**ABOUT THIS TASK**
Transcribe the data below exactly, but only from the line containing "discount: 2208.71 -> 2231.06" through its final line, both included.

Change listing data:

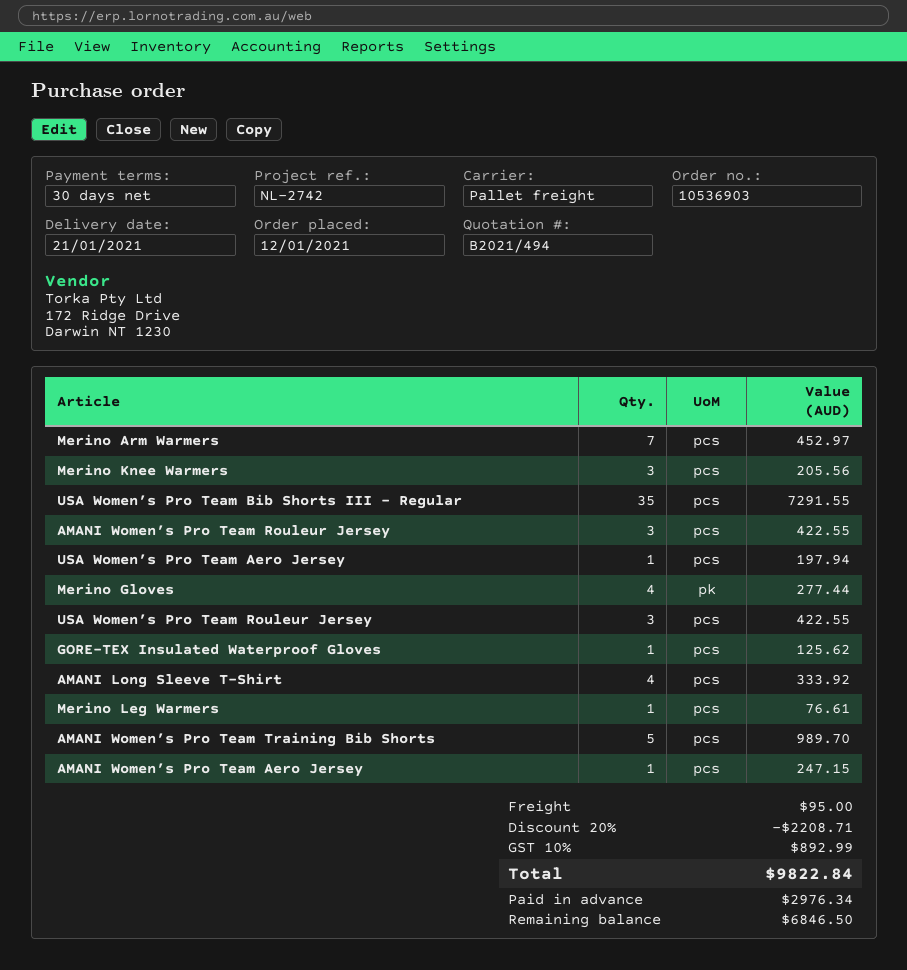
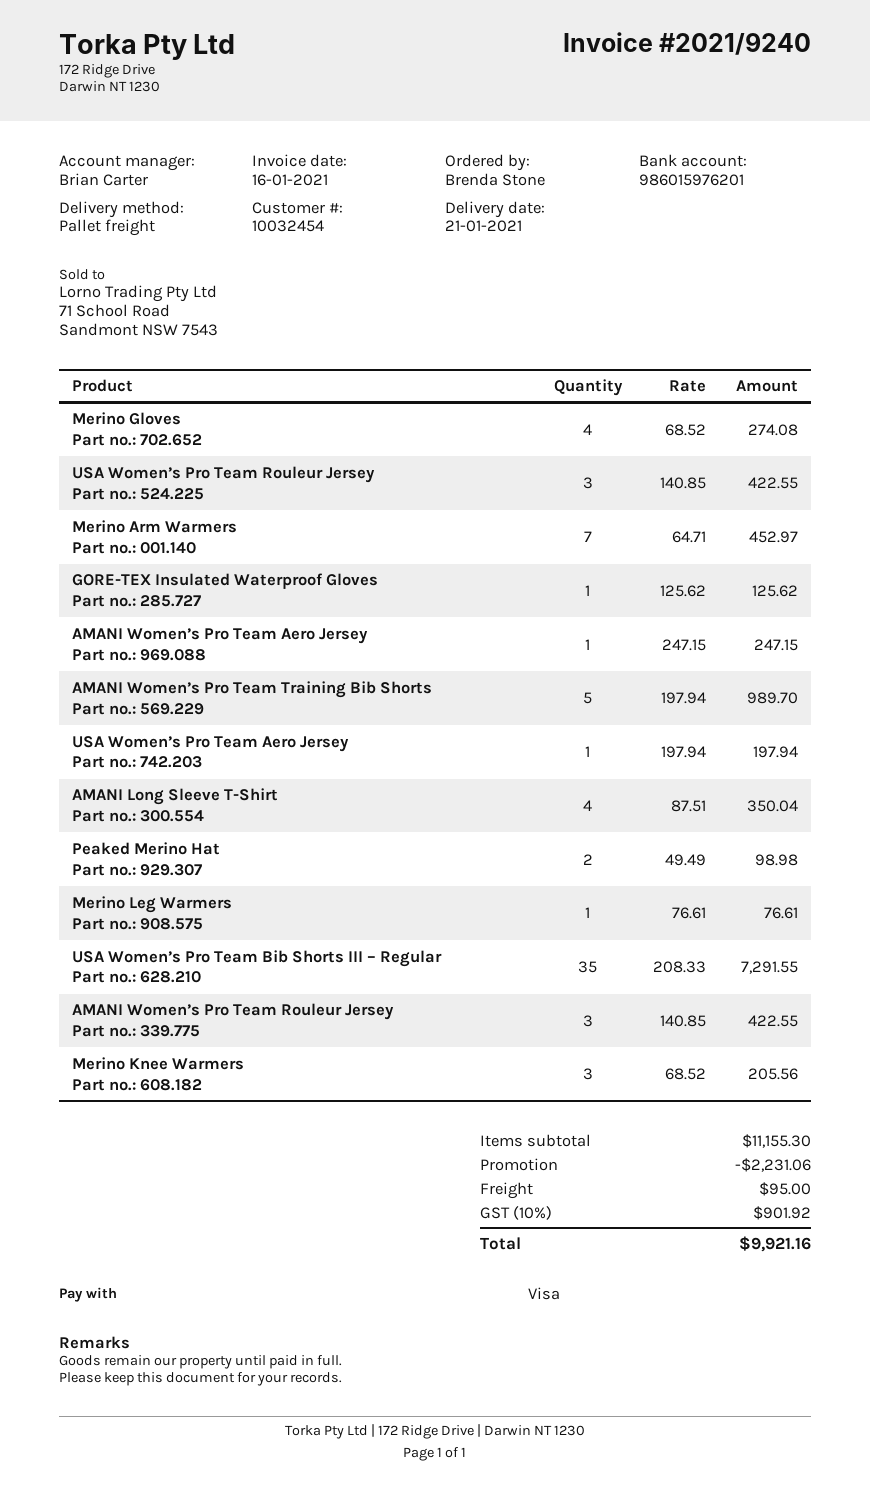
Merino Gloves: 4 for 277.44 -> 4 for 274.08
AMANI Long Sleeve T-Shirt: 4 for 333.92 -> 4 for 350.04
Peaked Merino Hat: none -> 2 for 98.98
discount: 2208.71 -> 2231.06
tax: 10% = 892.99 -> 10% = 901.92
total: 9822.84 -> 9921.16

**TASK OUTPUT**
discount: 2208.71 -> 2231.06
tax: 10% = 892.99 -> 10% = 901.92
total: 9822.84 -> 9921.16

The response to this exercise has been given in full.